Young Langford had worked as a cow hunter in the Big Cypress. Every Saturday his hell-and-high-water bunch rode into town, drank up their pay at the saloon, and rode out again half dead late Sunday; they rounded up scrub cattle the rest of the week to pay for another Saturday of raising hell. Walt decided he was through with those wild Saturdays and would now make something of himself for Carrie's sake. He still had his bad drinking bouts from time to time, but instead of shooting up the town, he would go down to the Hill House Hotel, turn his gun in, rent a room, and pay the colored man to bring him moonshine. The man would keep him locked up with his jug until he had drunk himself stone stiff and sick and blind. With his craving for liquor worn out of his system, he would crawl home, gagging at the merest whiff of spirits for the next six months.

I had known this young feller for some years and liked him well enough, but I was not delighted by this match, which had been brokered by the Langfords' friend Jim Cole. At thirteen, Carrie seemed too young, I could not fool myself, so my dealings with Cole and Walter's family compromised what I thought of as my principles, which were already in trouble. To make myself feel better, I arranged a formal meeting with the bridegroom in which I might lay out a father's thoughts on honeymoon etiquette.

At Hendry House, we sat down over a brandy. Unfortunately we had two or three before I warned Walt kind of abruptly against getting drunk and taking my thirteen-year-old by force—against taking her at all, in fact, said I, raising my voice, “until she was damn well good and ready, hear me, boy?”

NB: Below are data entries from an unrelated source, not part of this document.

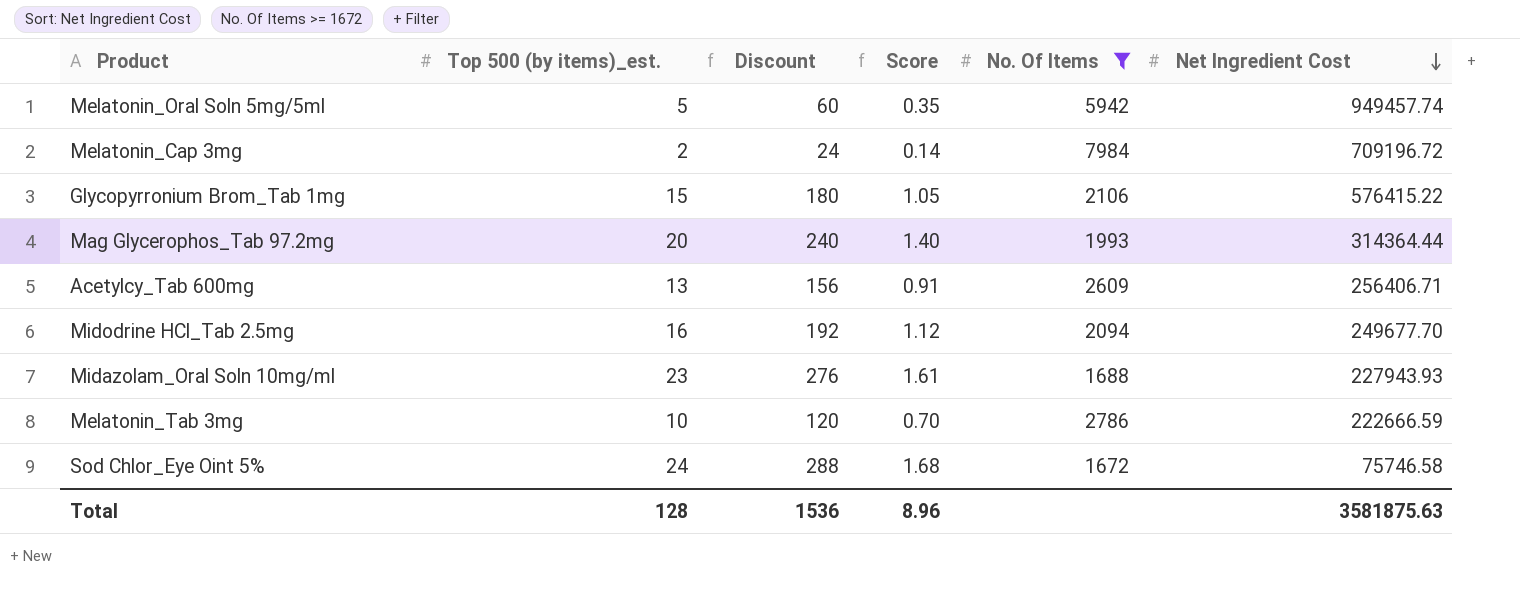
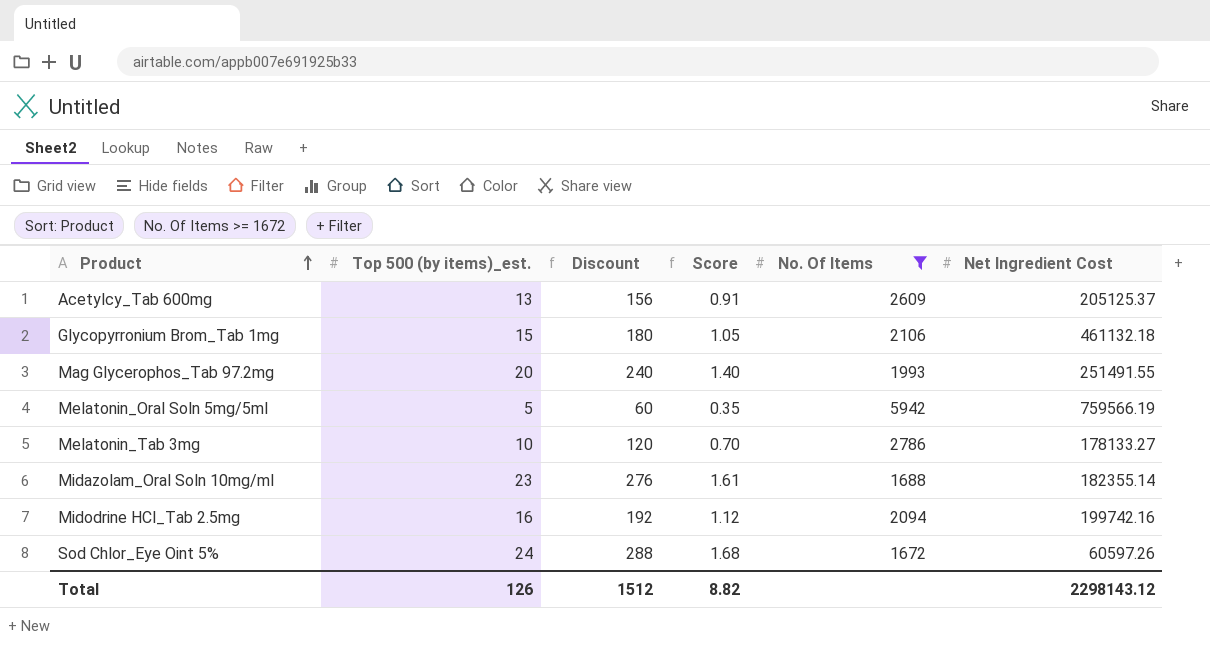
row order: Net Ingredient Cost descending -> Product ascending
row Melatonin_Cap 3mg: 2 | 24 | 0.14 | 7984 | 709196.72 -> none
Acetylcy_Tab 600mg | Net Ingredient Cost: 256406.71 -> 205125.37
Glycopyrronium Brom_Tab 1mg | Net Ingredient Cost: 576415.22 -> 461132.18
Mag Glycerophos_Tab 97.2mg | Net Ingredient Cost: 314364.44 -> 251491.55
Melatonin_Oral Soln 5mg/5ml | Net Ingredient Cost: 949457.74 -> 759566.19
Melatonin_Tab 3mg | Net Ingredient Cost: 222666.59 -> 178133.27
Midazolam_Oral Soln 10mg/ml | Net Ingredient Cost: 227943.93 -> 182355.14
Midodrine HCl_Tab 2.5mg | Net Ingredient Cost: 249677.70 -> 199742.16
Sod Chlor_Eye Oint 5% | Net Ingredient Cost: 75746.58 -> 60597.26
Total | Top 500 (by items)_est.: 128 -> 126
Total | Discount: 1536 -> 1512
Total | Score: 8.96 -> 8.82
Total | Net Ingredient Cost: 3581875.63 -> 2298143.12

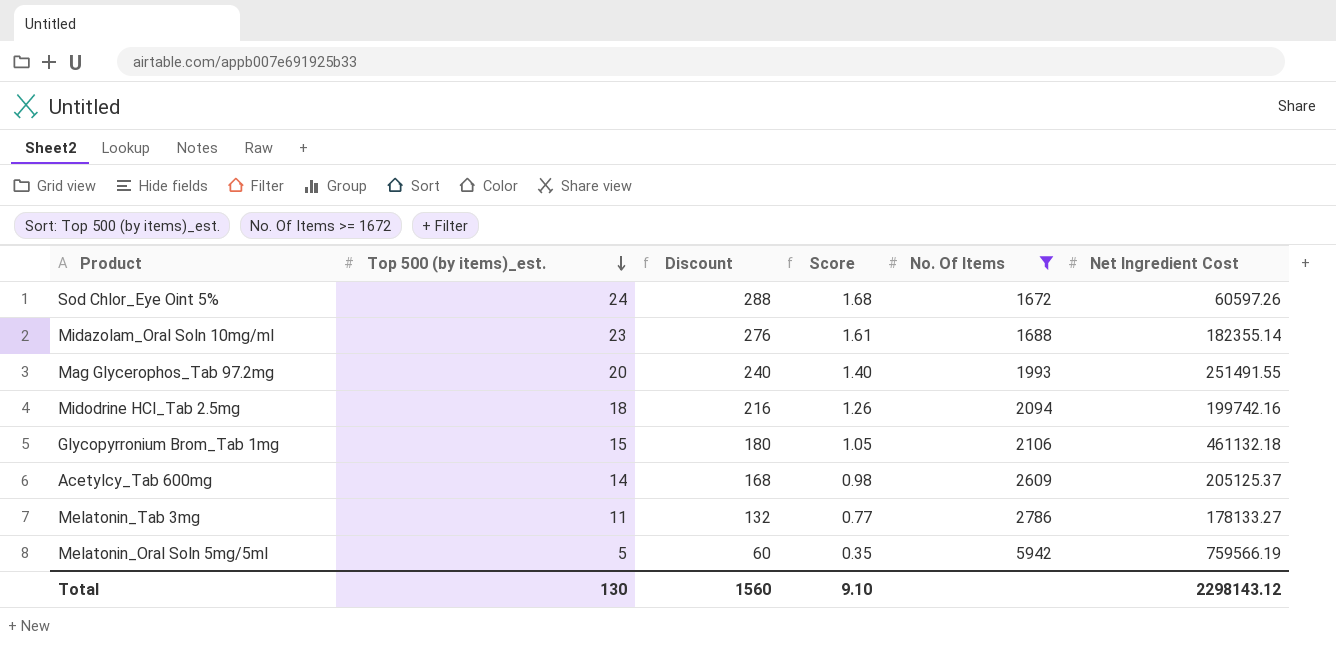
row order: Product ascending -> Top 500 (by items)_est. descending
Midodrine HCl_Tab 2.5mg | Top 500 (by items)_est.: 16 -> 18
Midodrine HCl_Tab 2.5mg | Discount: 192 -> 216
Midodrine HCl_Tab 2.5mg | Score: 1.12 -> 1.26
Acetylcy_Tab 600mg | Top 500 (by items)_est.: 13 -> 14
Acetylcy_Tab 600mg | Discount: 156 -> 168
Acetylcy_Tab 600mg | Score: 0.91 -> 0.98
Melatonin_Tab 3mg | Top 500 (by items)_est.: 10 -> 11
Melatonin_Tab 3mg | Discount: 120 -> 132
Melatonin_Tab 3mg | Score: 0.70 -> 0.77
Total | Top 500 (by items)_est.: 126 -> 130
Total | Discount: 1512 -> 1560
Total | Score: 8.82 -> 9.10

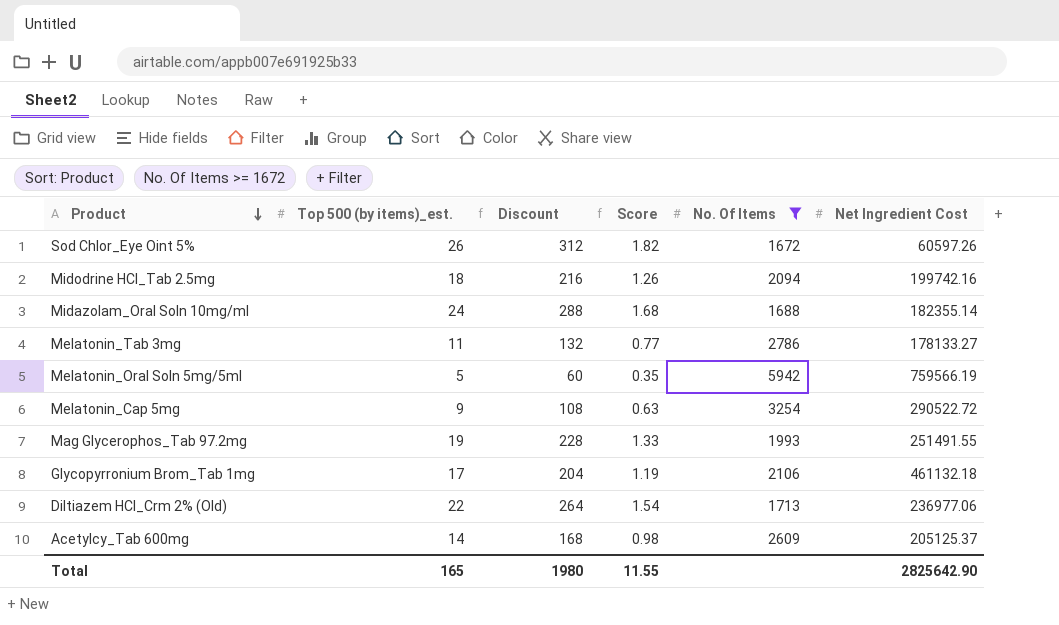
row order: Top 500 (by items)_est. descending -> Product descending
Sod Chlor_Eye Oint 5% | Top 500 (by items)_est.: 24 -> 26
Sod Chlor_Eye Oint 5% | Discount: 288 -> 312
Sod Chlor_Eye Oint 5% | Score: 1.68 -> 1.82
Midazolam_Oral Soln 10mg/ml | Top 500 (by items)_est.: 23 -> 24
Midazolam_Oral Soln 10mg/ml | Discount: 276 -> 288
Midazolam_Oral Soln 10mg/ml | Score: 1.61 -> 1.68
row Melatonin_Cap 5mg: none -> 9 | 108 | 0.63 | 3254 | 290522.72
Mag Glycerophos_Tab 97.2mg | Top 500 (by items)_est.: 20 -> 19
Mag Glycerophos_Tab 97.2mg | Discount: 240 -> 228
Mag Glycerophos_Tab 97.2mg | Score: 1.40 -> 1.33
Glycopyrronium Brom_Tab 1mg | Top 500 (by items)_est.: 15 -> 17
Glycopyrronium Brom_Tab 1mg | Discount: 180 -> 204
Glycopyrronium Brom_Tab 1mg | Score: 1.05 -> 1.19
row Diltiazem HCl_Crm 2% (Old): none -> 22 | 264 | 1.54 | 1713 | 236977.06
Total | Top 500 (by items)_est.: 130 -> 165
Total | Discount: 1560 -> 1980
Total | Score: 9.10 -> 11.55
Total | Net Ingredient Cost: 2298143.12 -> 2825642.90

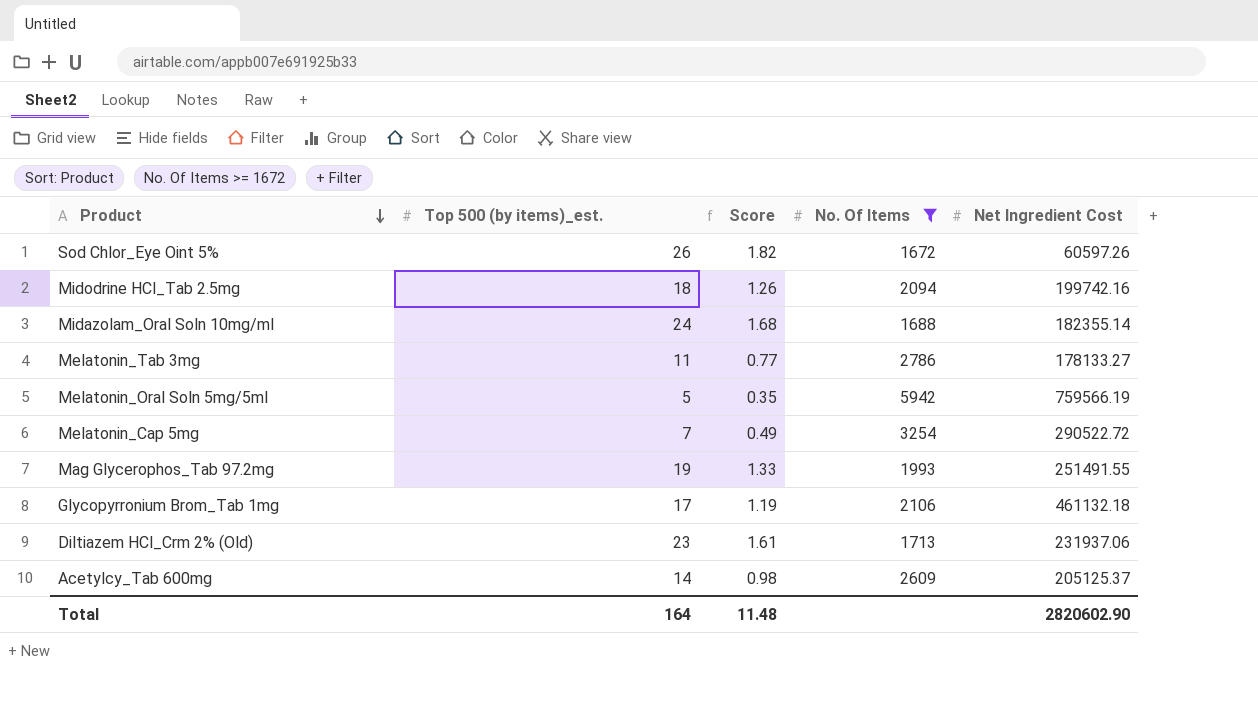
column Discount | formula: [Top 500 (by items)_est.] * 12 -> none
Melatonin_Cap 5mg | Top 500 (by items)_est.: 9 -> 7
Melatonin_Cap 5mg | Score: 0.63 -> 0.49
Diltiazem HCl_Crm 2% (Old) | Top 500 (by items)_est.: 22 -> 23
Diltiazem HCl_Crm 2% (Old) | Score: 1.54 -> 1.61
Diltiazem HCl_Crm 2% (Old) | Net Ingredient Cost: 236977.06 -> 231937.06
Total | Top 500 (by items)_est.: 165 -> 164
Total | Score: 11.55 -> 11.48
Total | Net Ingredient Cost: 2825642.90 -> 2820602.90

Young Walt took my friendly counsel as an insult to his honor as a Southern gentleman, which had never been questioned before now. Though he struggled to contain his anger, he finally burst out, “Well now, Mr. Watson, sir, if she is too young, then why do you permit this marriage in the first place?” But we both knew why and we both knew better than to speak about it since it was unspeakable. Nevertheless, he was red in the face with brandy and embarrassment, and very much resented the insinuation that he might ravish a young lady with no more control over his lower instincts than one of those black devils excoriated by Pitchfork Ben in the last election.

The young man's anger in a public place triggered my own. “I am not insinuating, sir,” I interrupted. “I am stating a well-known fact about men's lust, a fact as plain as the red nose on your face.” To which he retorted hotly that the bride's father had no right—with all due respect, sir—to instruct another man about how to comport himself with his own wife when her father had approved the marriage for financial considerations: should that father make the bridegroom pay for his own shame?

That was the first time and the last that Walter Langford ever dared to stand up to me in such a way. I let the silence fall until he sobered and had started to apologize, then raised my hand and cut him off rather than witness the underlying weakness in this young man that I'd suspected all along. Also—aware I'd gone too far—I had to get my own outrage under control. True, I resumed after a long pause, I had let my daughter go in deference to fiscal circumstances and had therefore given up my right to dictate terms: I'd only felt obliged to speak out as I had because of the groom's well-known habit of excessive drink.

I was speaking softly now, inspecting a farmer's broken fingernails. Walter awaited me, very uneasy. Was I apologizing or was I insulting him again? When I raised my eyes, he shifted in his seat. “But right or no right, boy,” I growled, unreasonably angry of a sudden and letting it all go, “let me say this: you will answer to me and you will regret it dearly if you fail to protect my daughter from all that is coarse and ugly in yourself.”